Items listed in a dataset

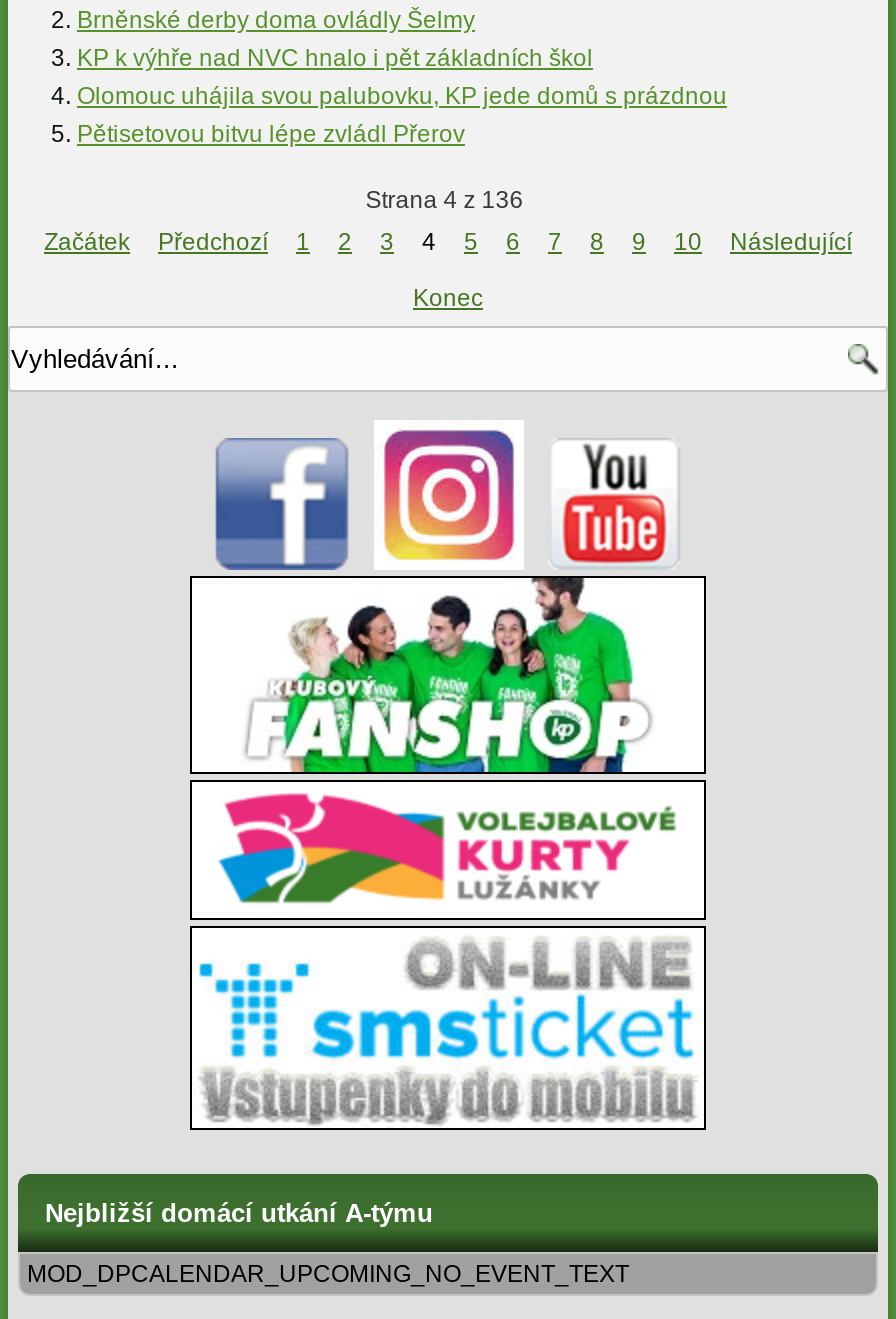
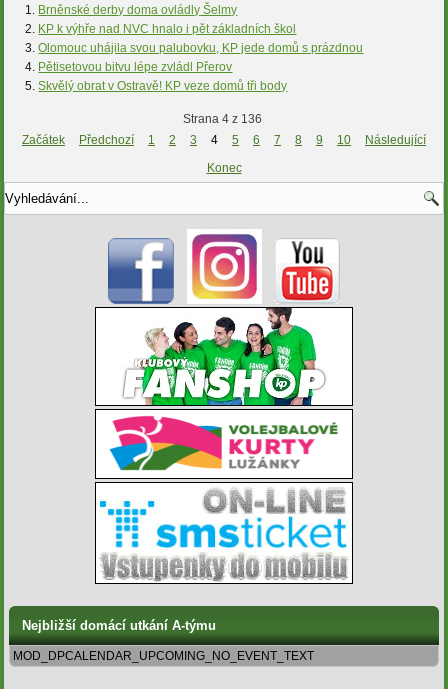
+ Skvělý obrat v Ostravě! KP veze domů tři body
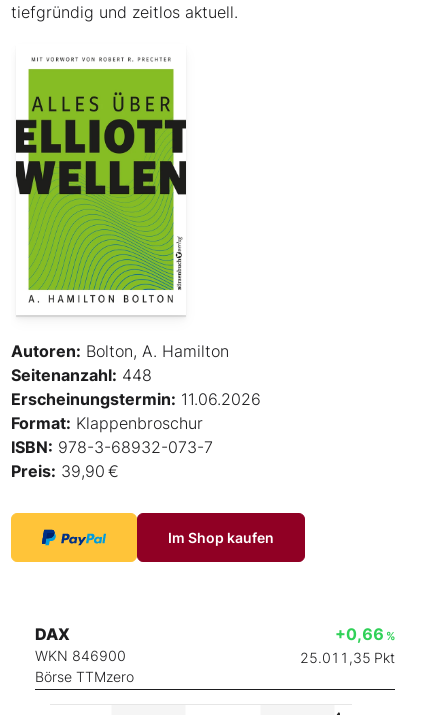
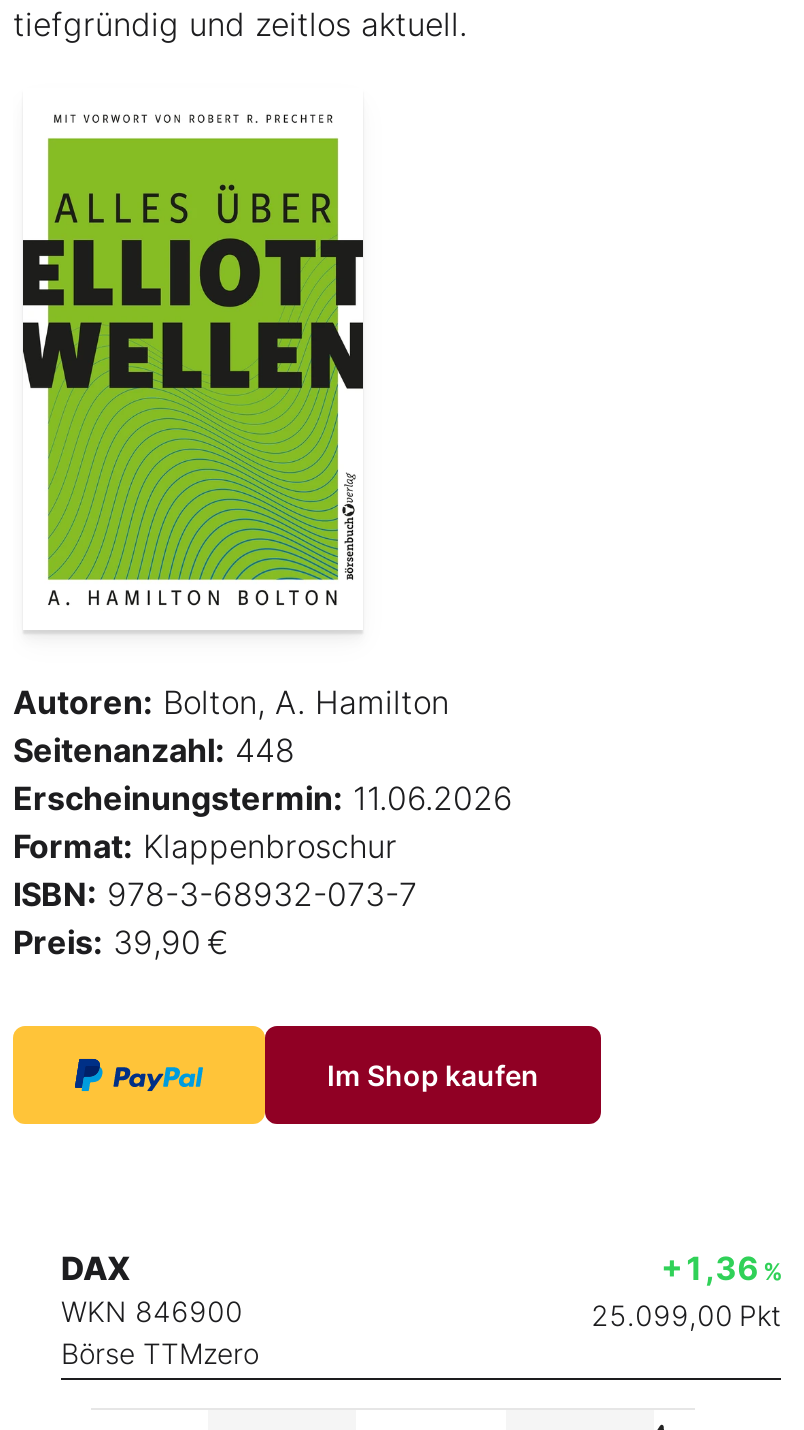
- +0,66 %
+ +1,36 %

- 25.011,35 Pkt
+ 25.099,00 Pkt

* Work item
Return the entries above exactly and in full; do not include images.

* Result of the task
+ Skvělý obrat v Ostravě! KP veze domů tři body
- +0,66 %
+ +1,36 %

- 25.011,35 Pkt
+ 25.099,00 Pkt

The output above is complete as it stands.